At a trade show, you stretch your wristwatch cell phone to check the time and then hand out business-card phones with your logo. This vision of the not-too-distant future is one of the possibilities of the Morph joint venture by Nokia and the United Kingdoms University of Cambridge.
That vision went on display at New Yorks Museum of Modern Art (MoMA) on Sunday, as part of the Design and the Elastic Mind exhibit. "Morph," Nokia said, "is a concept that demonstrates how future mobile devices might be stretchable and flexible, allowing the user to transform their mobile device into radically different shapes."
TRANSPARENT ELECTRONICS
Dr. Bob Iannucci, Nokia chief technology officer, said the Nokia Research Center is looking to "reinvent the form and function of mobile devices" through the use of nanotechnology and the Morph "concept phones" show some of the possibilities -- including flexible materials, transparent electronics and self-cleaning surfaces.
The partnership between Nokia and the university, announced last March, involves a research facility at the university and collaboration with several academic departments, including the Nanoscience Center and the Engineering Department. Nokia said the projected timeline for integration into handheld devices is within seven years, initially through high-end devices, and applications could include lowering the cost of manufacturing.

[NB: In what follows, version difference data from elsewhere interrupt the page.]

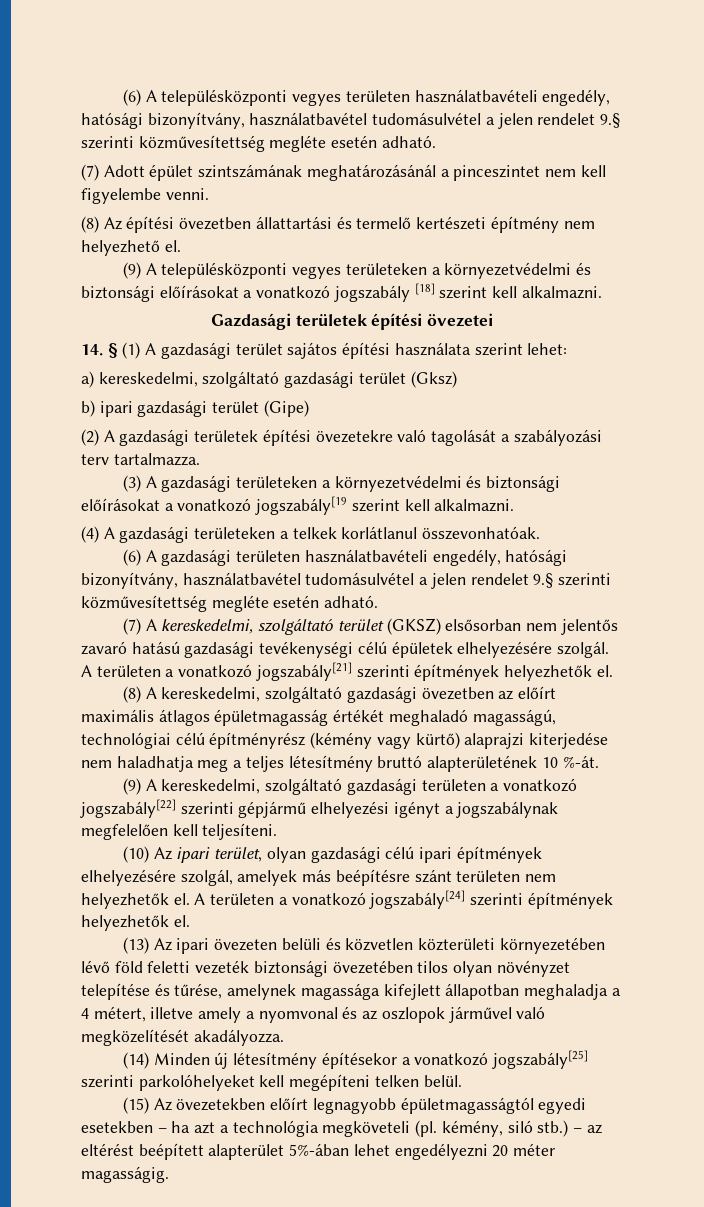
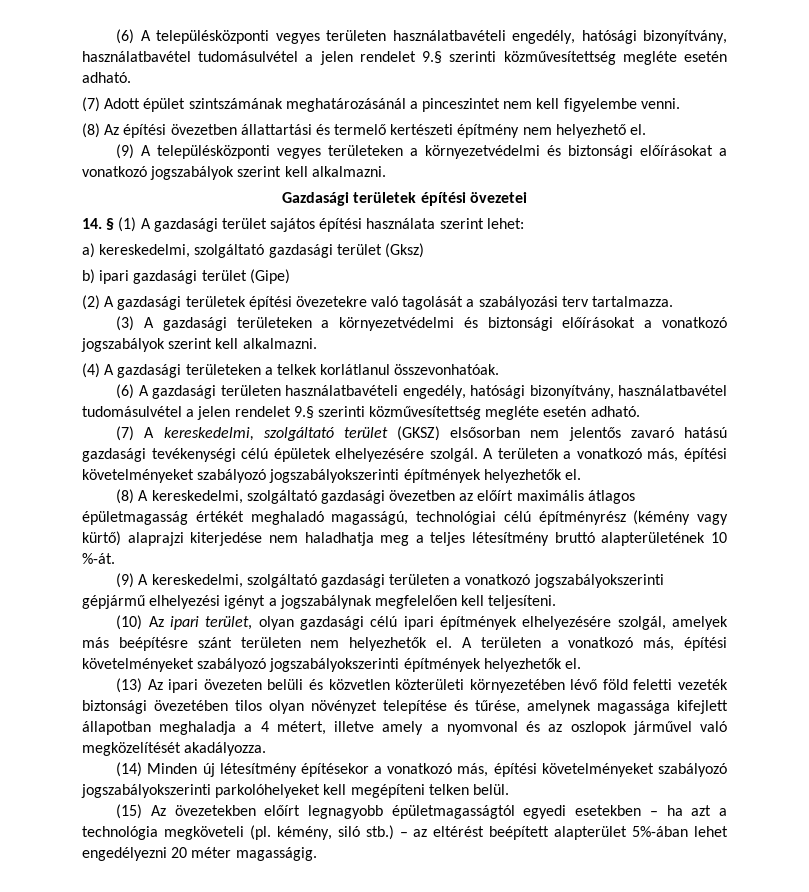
- (9) A településközponti vegyes területeken a környezetvédelmi és biztonsági előírásokat a vonatkozó jogszabály [18] szerint kell alkalmazni.
+ (9) A településközponti vegyes területeken a környezetvédelmi és biztonsági előírásokat a vonatkozó jogszabályok szerint kell alkalmazni.
- (3) A gazdasági területeken a környezetvédelmi és biztonsági előírásokat a vonatkozó jogszabály[19 szerint kell alkalmazni.
+ (3) A gazdasági területeken a környezetvédelmi és biztonsági előírásokat a vonatkozó jogszabályok szerint kell alkalmazni.
- (7) A kereskedelmi, szolgáltató terület (GKSZ) elsősorban nem jelentős zavaró hatású gazdasági tevékenységi célú épületek elhelyezésére szolgál. A területen a vonatkozó jogszabály[21] szerinti építmények helyezhetők el.
+ (7) A kereskedelmi, szolgáltató terület (GKSZ) elsősorban nem jelentős zavaró hatású gazdasági tevékenységi célú épületek elhelyezésére szolgál. A területen a vonatkozó más, építési követelményeket szabályozó jogszabályokszerinti építmények helyezhetők el.
- (9) A kereskedelmi, szolgáltató gazdasági területen a vonatkozó jogszabály[22] szerinti gépjármű elhelyezési igényt a jogszabálynak megfelelően kell teljesíteni.
+ (9) A kereskedelmi, szolgáltató gazdasági területen a vonatkozó jogszabályokszerinti gépjármű elhelyezési igényt a jogszabálynak megfelelően kell teljesíteni.
- (10) Az ipari terület, olyan gazdasági célú ipari építmények elhelyezésére szolgál, amelyek más beépítésre szánt területen nem helyezhetők el. A területen a vonatkozó jogszabály[24] szerinti építmények helyezhetők el.
+ (10) Az ipari terület, olyan gazdasági célú ipari építmények elhelyezésére szolgál, amelyek más beépítésre szánt területen nem helyezhetők el. A területen a vonatkozó más, építési követelményeket szabályozó jogszabályokszerinti építmények helyezhetők el.
- (14) Minden új létesítmény építésekor a vonatkozó jogszabály[25] szerinti parkolóhelyeket kell megépíteni telken belül.
+ (14) Minden új létesítmény építésekor a vonatkozó más, építési követelményeket szabályozó jogszabályokszerinti parkolóhelyeket kell megépíteni telken belül.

Chris Hazelton, an analyst with industry research firm IDC, noted that the collaboration supports a general trend toward the development of morphing or changeable phones. Morphing, he said, is the industrys growing effort to address the need "for greater capability for mobile phones, while getting around the size barrier."
FORM FOLLOWING FUNCTION
He noted that the morphing trend includes designs in which form literally follows function, such as the keypad in Motorolas Rokr E8, in which a 12-key alphanumeric pad for phone use can become a media playback pad with play, stop and other functions.
He added that Polymer Vision, a spin-off from Dutch giant Phillips, has announced an average-sized phone with a foldable screen that offers a display larger than the device itself.
And an Israeli company, Modu, recently announced component cell phones -- what it called the "first modular mobile phone." The ecosystem, as the company calls its approach, is sold in parts and assembled as needed. Its heart is a tiny phone reduced to its core functions and smallest size -- smaller than a credit card -- and it can be snapped together with various phone enclosures or compatible electronics devices.
Like enterprise software or home music units, mobile devices are becoming adaptable and component-ized, although Hazelton cautioned that the Nokia/Cambridge effort is attempting to do this at the component and microscopic level, and will likely take several years.